E assim, de um momento para o outro, a minha vida mudou! Comecei a perceber e a sentir o tempo de uma forma diferente e nunca mais consegui ouvir músicos a antecipar (ou a prolongar!), ou que não conseguem sentir o ritmo ou que não têm groove. Aprendi mais com experiências como esta do que de outra forma qualquer. O segredo foi sempre tocar com músicos melhores que eu!
Quando entrei no meio das sessões de estúdio, percebi que este “Clube do Tempo” era algo que todos tínhamos em comum enquanto músicos. É o que faz com que consigas ler uma pauta extremamente difícil, juntamente com 20 outros músicos, e tudo soar imediatamente como um álbum finalizado. Tem de soar bem – e é este sentido do tempo, em conjunto, que torna tudo possível. Mas não acaba aí!
A capacidade de combinares o teu som com que está à tua volta também é essencial, e se todos tiverem a mesma ideia de estilo, swells, vibratos e pequenas inflexões que trazem tanto às notas, então o efeito geral vai ser amplificado de forma exponencial. Os músicos da minha geração, assim como os anteriores a nós, sabiam que isto era essencial para o som geral de uma banda.
A aprendizagem destas competências no início da minha vida musical foi a razão pela qual consegui criar música que considero fantástica. O Andy, Bish, Jamie e eu, eramos solistas com os nossos próprios estilos individuais e sons facilmente identificáveis, mas enquanto equipa, tocávamos como um só!
Enquanto secção de saxofone, tocámos em inúmeras sessões durante os anos 90 e colaborámos com artistas como Robbie Williams, Tom Jones, Bjork, Spice Girls, Ray Charles, etc, assim como também em bandas sonoras para filmes e jingles para TV. E claro que todos fizemos muitas outras coisas. Nessa altura, não havia falta de trabalho de estúdio!
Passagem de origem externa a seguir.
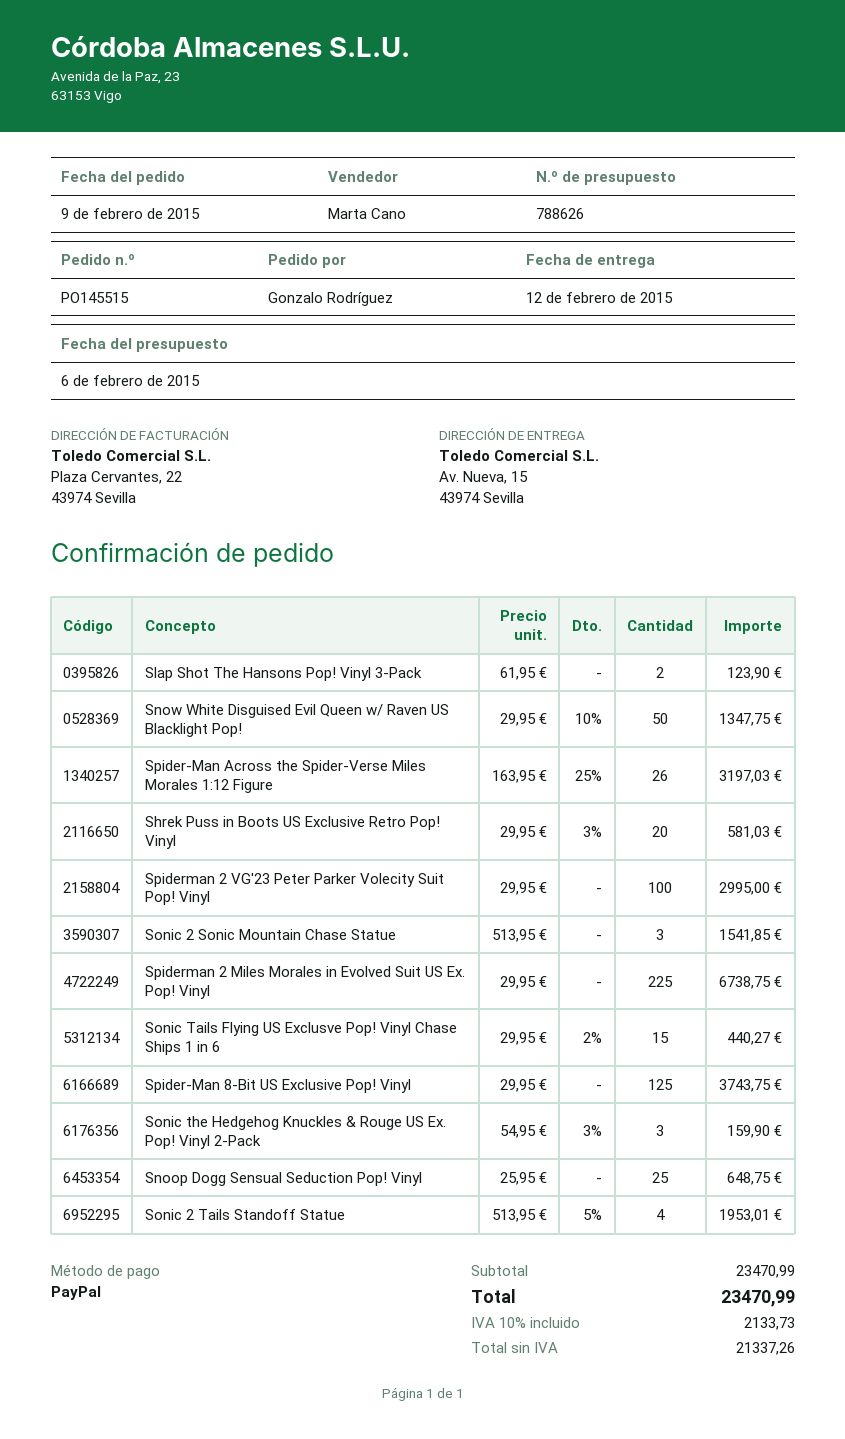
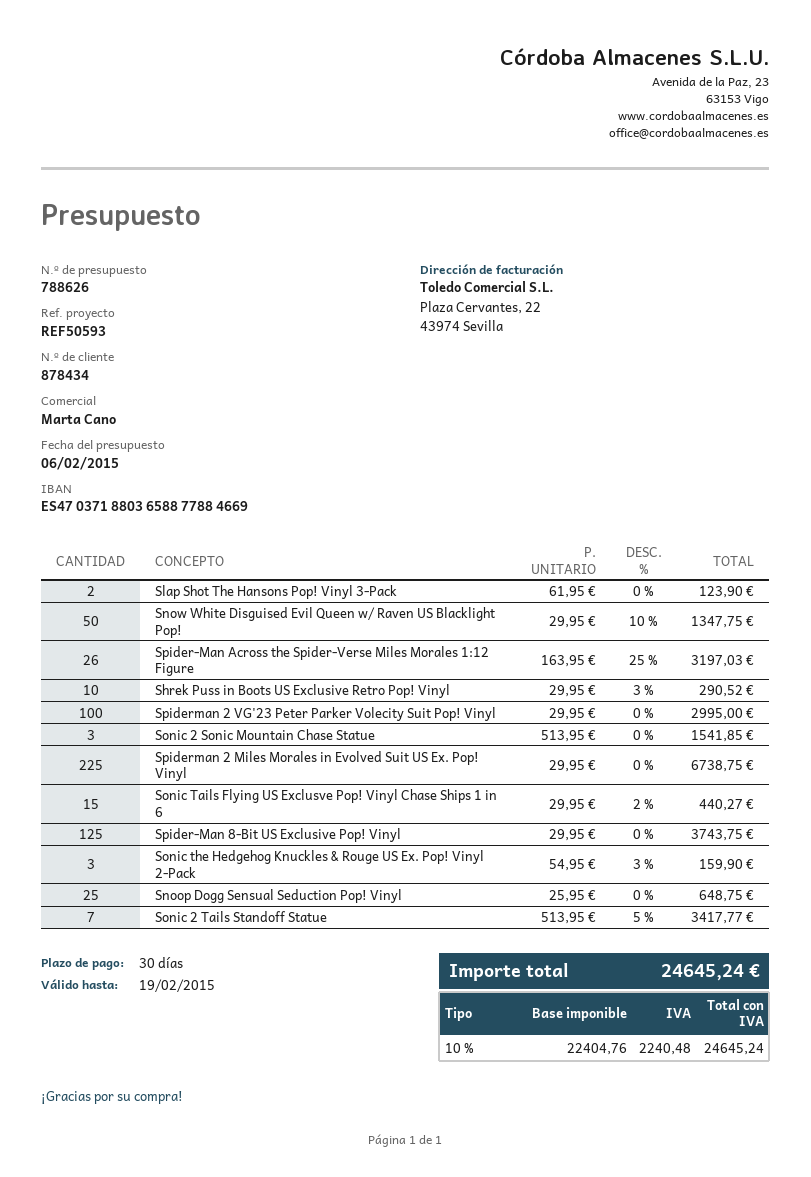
Shrek Puss in Boots US Exclusive Retro Pop! Vinyl: 20 x 29.95 - 3% = 581.03 -> 10 x 29.95 - 3% = 290.52
Sonic 2 Tails Standoff Statue: 4 x 513.95 - 5% = 1953.01 -> 7 x 513.95 - 5% = 3417.77
net: 21337.26 -> 22404.76
tax: 10% = 2133.73 -> 10% = 2240.48
total: 23470.99 -> 24645.24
O ensino dos vários estilos de tocar foi passando de geração em geração, como acontece com uma receita secreta. Os estilos de bandas como Glenn Miller e The Geraldo Orchestra até Benny Goodman, desde Count Basie, Duke Ellington e Nelson Riddle até Ted Heath... foram todos passados de boca em boca ao longo dos últimos 80 anos. Mas parece que é uma arte que começa a ser esquecida... Com as novas gerações, os estilos de música mudaram drasticamente. Os dias das big bands a tocar ao vivo para o público dançar terminaram e a verdade é que, nos dias de hoje, gerir uma big band é um ato de coragem!
Atualmente, há cada vez menos músicos com um estilo uniforme, por isso há uma tendência de os músicos tocarem de forma individual, e de uma maneira que é unicamente auto-satisfatória. Independentemente da forma como a nota sai... parece ser sempre boa o suficiente. E também parece que cada um tem um conceito, ideia e gosto diferente na música. Sempre foi assim, mas havia um sentido comum de estilo!
Claro que algumas das melhores músicas de sempre são tocadas sem vibrato, dinâmicas, inflexões e afinações perfeitas. Notas excelentes e ideias incríveis podem ser o suficiente. Mas sempre acreditei que devia ser uma escolha, não algo predefinido, e fico feliz por ter todas estas técnicas no meu arsenal e, com sorte, ter uma sonoridade que capte a atenção e envolva o ouvinte, ANTES mesmo de eu decidir as notas que vou tocar. Pode não ser a preferência de todas as pessoas, mas acredito que seria triste a música perder todas as qualidades de estilo das eras anteriores. E ainda mais triste se as oportunidades da era digital diminuírem as oportunidades de se progredir pelo simples facto de nos sentarmos ao lado de alguém melhor e se poder aprender apenas a ouvir e sentir música ao vivo, em primeira mão – no fundo, da maneira como TODA a música foi passada entre gerações, ao longo dos anos.
Nigel Hitchcock
Desde a sua adolescência que Nigel Hitchcock tem fascinado o público com a sua técnica prodigiosa e capacidades de improviso. Ao longo da sua carreira, já atuou com inúmeros artistas, incluindo Tom Jones, Wet Wet Wet, Beverley Craven, Ray Charles, Robbie Williams e Mark Knopfler. Editou 3 álbuns a solo e hoje em dia continua a sua carreira de sucesso como músico pop e de sessão. Nigel toca com YAS-82ZGP, YTS-82ZGP e YSS-82Z.